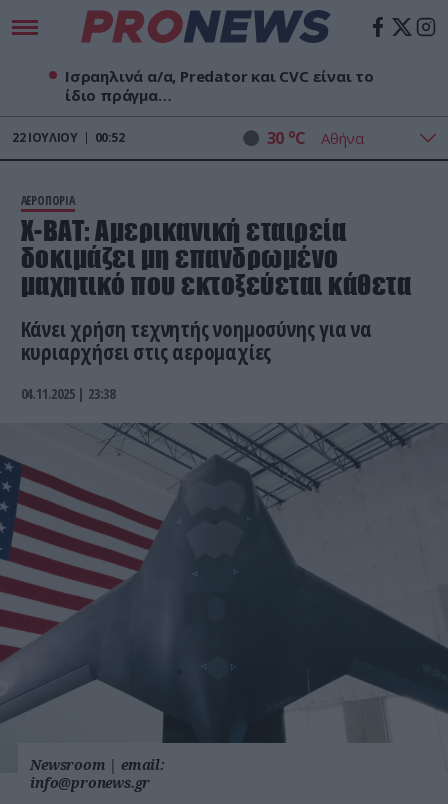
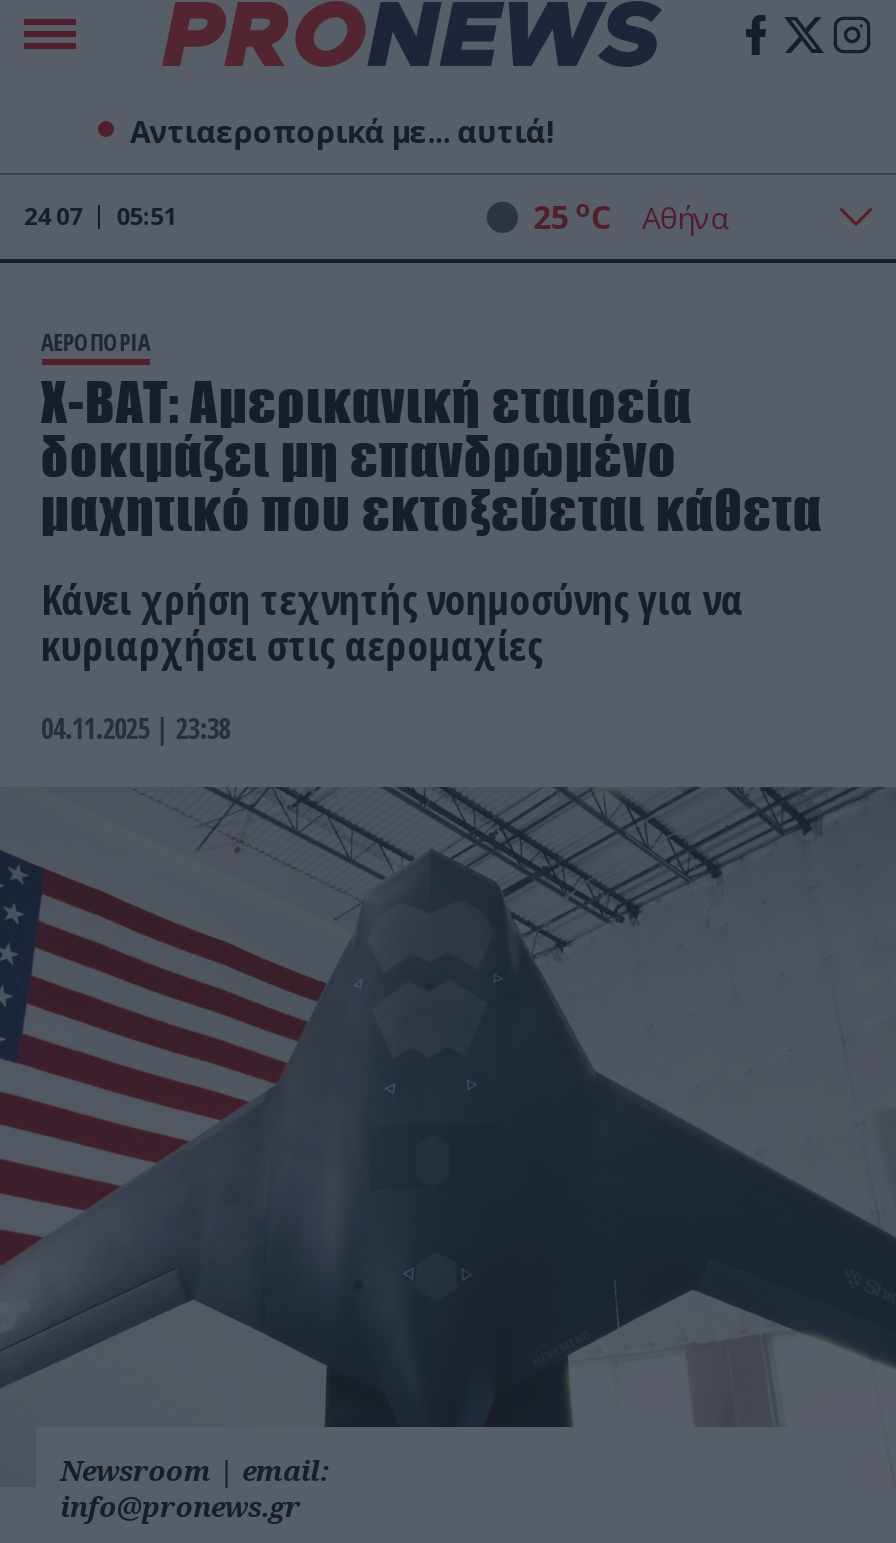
- Ισραηλινά α/α, Predator και CVC είναι το
- ίδιο πράγμα…
+ Αντιαεροπορικά με... αυτιά!

- 22 ΙΟΥΛΊΟΥ
- 00:52
- 30 oC
+ 24 07
+ 05:51
+ 25 oC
══════
• _WHAT YOU SHOULD DO_: All the material shown above is to be copied exactly, with no pictures carried over.

• _TASK RESPONSE_:
- Ισραηλινά α/α, Predator και CVC είναι το
- ίδιο πράγμα…
+ Αντιαεροπορικά με... αυτιά!

- 22 ΙΟΥΛΊΟΥ
- 00:52
- 30 oC
+ 24 07
+ 05:51
+ 25 oC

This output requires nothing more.